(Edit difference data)
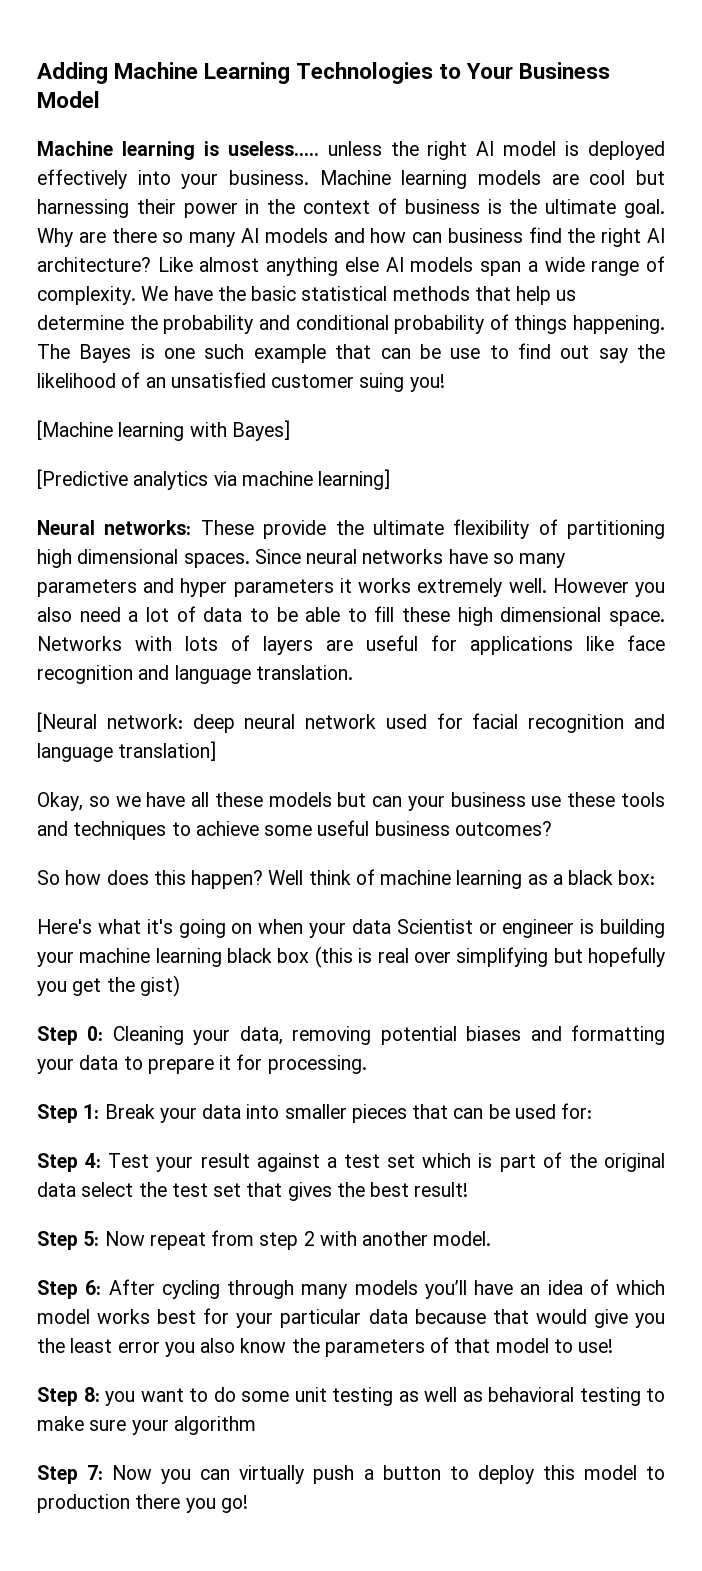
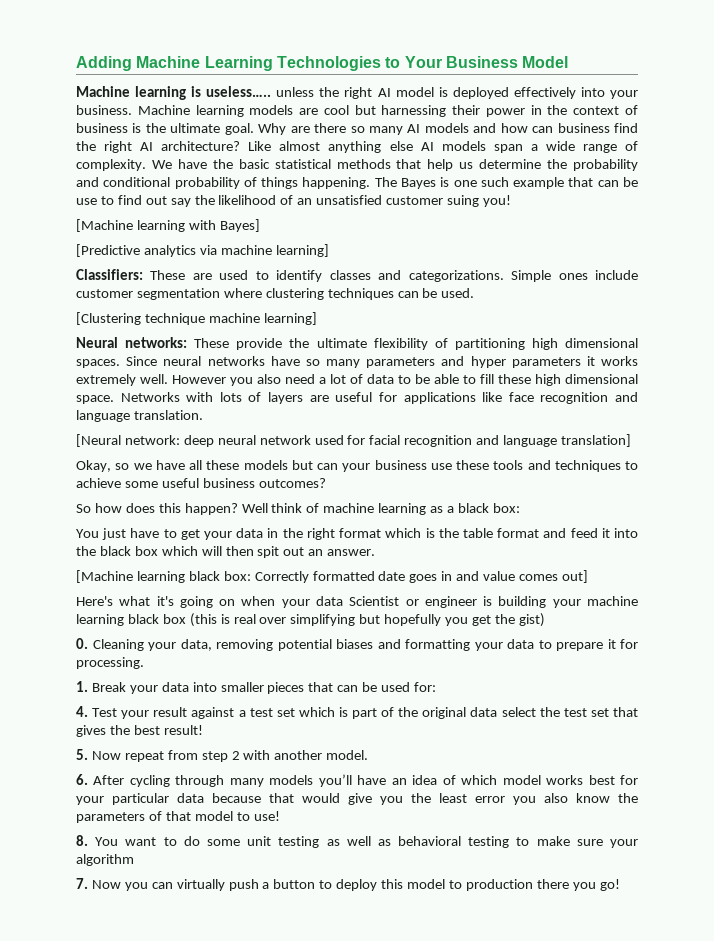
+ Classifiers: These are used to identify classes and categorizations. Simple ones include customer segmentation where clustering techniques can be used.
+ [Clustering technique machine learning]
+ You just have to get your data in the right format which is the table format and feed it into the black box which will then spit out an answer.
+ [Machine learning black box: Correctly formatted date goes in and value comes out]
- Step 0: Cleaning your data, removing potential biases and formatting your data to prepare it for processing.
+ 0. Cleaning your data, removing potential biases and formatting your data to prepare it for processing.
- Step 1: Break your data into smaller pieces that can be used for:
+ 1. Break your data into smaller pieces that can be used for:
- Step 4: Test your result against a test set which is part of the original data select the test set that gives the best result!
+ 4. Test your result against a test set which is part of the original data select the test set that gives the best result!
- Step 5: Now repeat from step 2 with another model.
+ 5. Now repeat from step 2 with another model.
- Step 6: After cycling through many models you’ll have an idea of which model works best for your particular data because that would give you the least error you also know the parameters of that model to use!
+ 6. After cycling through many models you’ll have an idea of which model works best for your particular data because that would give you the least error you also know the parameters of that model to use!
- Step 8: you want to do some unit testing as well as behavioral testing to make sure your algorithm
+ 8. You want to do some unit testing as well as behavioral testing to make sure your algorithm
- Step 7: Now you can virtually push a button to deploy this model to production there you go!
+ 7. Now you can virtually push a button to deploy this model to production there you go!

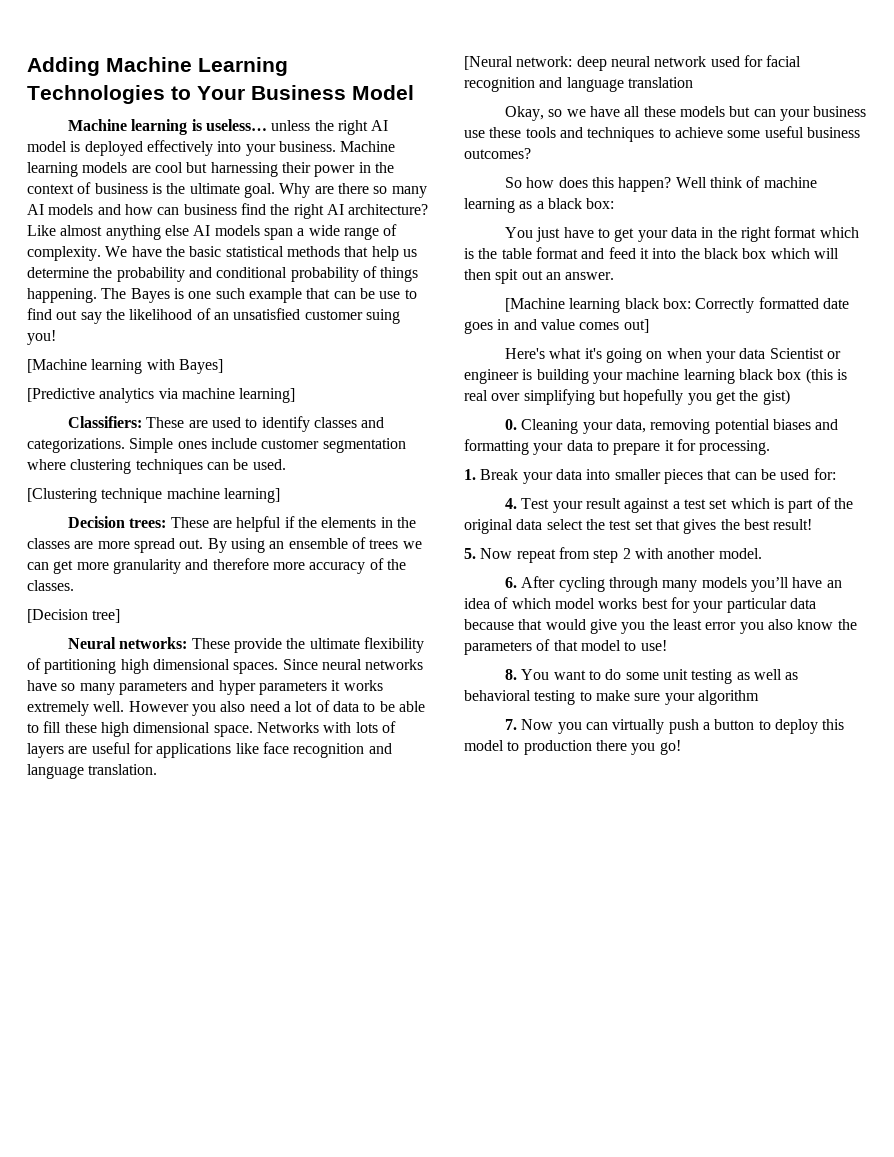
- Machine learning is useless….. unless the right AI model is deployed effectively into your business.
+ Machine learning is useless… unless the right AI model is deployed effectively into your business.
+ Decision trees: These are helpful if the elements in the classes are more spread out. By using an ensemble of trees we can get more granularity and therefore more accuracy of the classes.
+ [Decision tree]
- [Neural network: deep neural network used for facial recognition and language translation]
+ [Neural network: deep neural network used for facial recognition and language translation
...
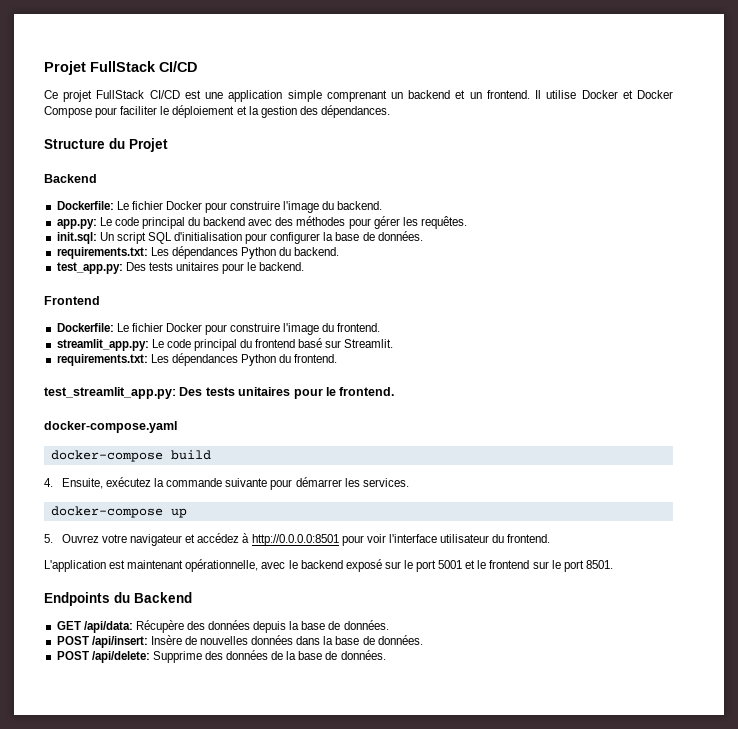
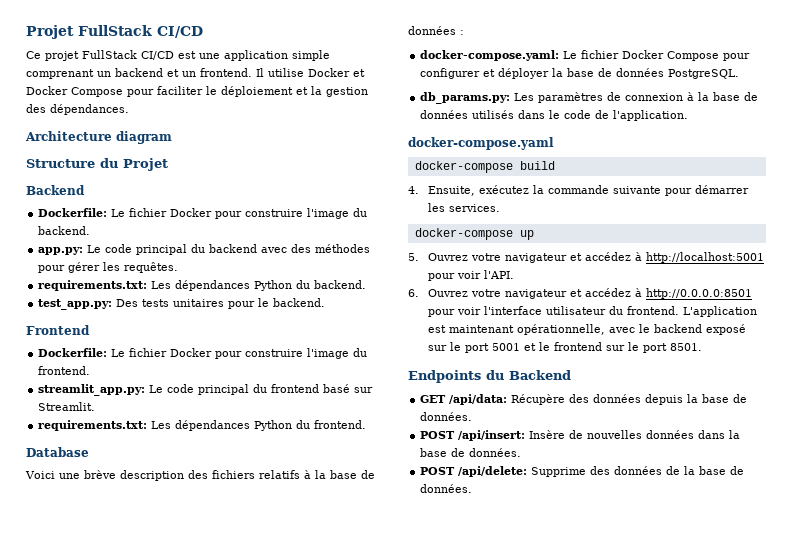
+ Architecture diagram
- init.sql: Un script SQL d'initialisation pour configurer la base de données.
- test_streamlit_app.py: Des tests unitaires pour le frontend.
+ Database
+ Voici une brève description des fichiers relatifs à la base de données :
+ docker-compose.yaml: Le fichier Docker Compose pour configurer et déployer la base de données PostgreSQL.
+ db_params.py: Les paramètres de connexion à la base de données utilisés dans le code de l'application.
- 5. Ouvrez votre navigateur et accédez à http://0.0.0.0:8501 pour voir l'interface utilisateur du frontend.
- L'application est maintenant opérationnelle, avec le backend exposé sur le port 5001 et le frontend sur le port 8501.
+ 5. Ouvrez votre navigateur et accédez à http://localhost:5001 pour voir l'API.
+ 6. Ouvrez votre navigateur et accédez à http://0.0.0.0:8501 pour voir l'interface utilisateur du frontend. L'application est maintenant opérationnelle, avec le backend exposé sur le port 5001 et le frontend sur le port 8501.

DIRECTIONS
Take exactly the lines from the one containing "out an answer." through the one containing "- Step 1: Break" in the data above, and output them with nothing added.

EXERCISE ANSWER
+ You just have to get your data in the right format which is the table format and feed it into the black box which will then spit out an answer.
+ [Machine learning black box: Correctly formatted date goes in and value comes out]
- Step 0: Cleaning your data, removing potential biases and formatting your data to prepare it for processing.
+ 0. Cleaning your data, removing potential biases and formatting your data to prepare it for processing.
- Step 1: Break your data into smaller pieces that can be used for:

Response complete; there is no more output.